The time delay unit 104 receives the second signal which includes the second parameter 604 from the second voice activity detection unit 103. After progress in the unit time, the time delay unit 104 outputs the second signal which includes the second parameter 604 as the second signal including the second Boolean value 605 that is a detection result before the unit time.

In the first embodiment, the first voice activity detection unit 102 outputs the first Boolean signal (the first Boolean value). The second voice activity detection unit 103 outputs the second Boolean signal (the second Boolean value 605). Namely, the first parameter 603 is the first Boolean value. The second parameter 604 is the second Boolean value 605. However, the first voice activity detection unit 102 may output the at least first Boolean signal (the at least first Boolean value). The second voice activity detection unit 103 may output the at least second Boolean signal (the at least second Boolean value 605). Namely, the first parameter 603 includes the first Boolean value. The second parameter 604 includes the second Boolean value 605.

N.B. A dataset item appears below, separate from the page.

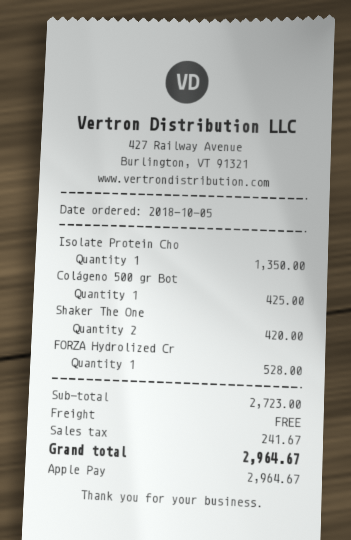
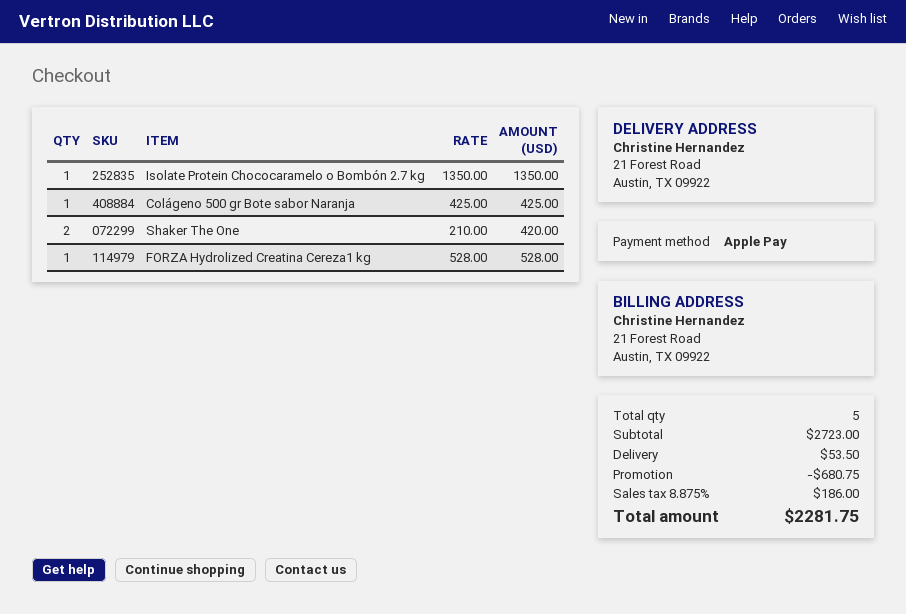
discount: none -> 680.75
shipping: 0.00 -> 53.50
tax: 241.67 -> 186.00
total: 2964.67 -> 2281.75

In the first embodiment, the power calculating unit 101 outputs the input power 602 to the first voice activity detection unit 102 and the second voice activity detection unit 103. However, the power calculating unit 101 may output the input power 602 to only the first voice activity detection unit 102. Another power calculation unit (the second power calculating unit) may output the input power 602 to only the second voice activity detection unit 103. Furthermore, a calculation method of the input power 602 executing in the power calculation unit 101 may be different from a calculation method of the input power 602 executing in the second power calculating unit.

FIG. 2 is a block diagram showing the first voice activity detection unit 102. As shown FIG. 2, the first voice activity detection unit 102 may include a first smoothing unit 201, a first threshold calculating unit 202, and a first voice activity determination unit 203. Each of these units may be hardware such as a circuit. Specifically, the first smoothing unit 201 may be a first smoothing circuit. The first threshold calculating unit 202 may be a first threshold calculating circuit. The first voice activity determination unit 203 may be a first voice activity determination circuit. On the other hand, each of these units may be realized by software and a CPU. The detail is described later.

The first smoothing unit 201 smooths the input power 602 based on the second signal, namely, the second parameter 604 (the second Boolean value 605 before the unit time). And the first smoothing unit 201 calculates a first smoothing power 611. The first smoothing unit 201 outputs the first smoothing power 611 to the first threshold calculating unit 202. If the second Boolean value 605 before the unit time is false (namely, a value indicating noise period), the first smoothing unit 201 smooths the input power 602. Then the first smoothing unit 201 updates the first smoothing power 611. On the other hand, if the second Boolean value 605 before the unit time is true (namely, a value indicating speech period), the first smoothing unit 201 does not update the first smoothing power 611. Therefore, the first smoothing power 611 is a smoothing value of noise power (an average value of the noise power). The method of the smoothing is not limited. For example, the input power 602 is smoothed by using a time constant filter whose time constant is “0.2”.

The first threshold calculating unit 202 multiplies the first smoothing power 611 by a first coefficient 612 that is a value more than 1. Then first threshold calculating unit 202 calculates a first threshold 613. The first threshold calculating unit 202 outputs the first threshold 613 to the first voice activity determination unit 203. The first coefficient 612 may be “2”.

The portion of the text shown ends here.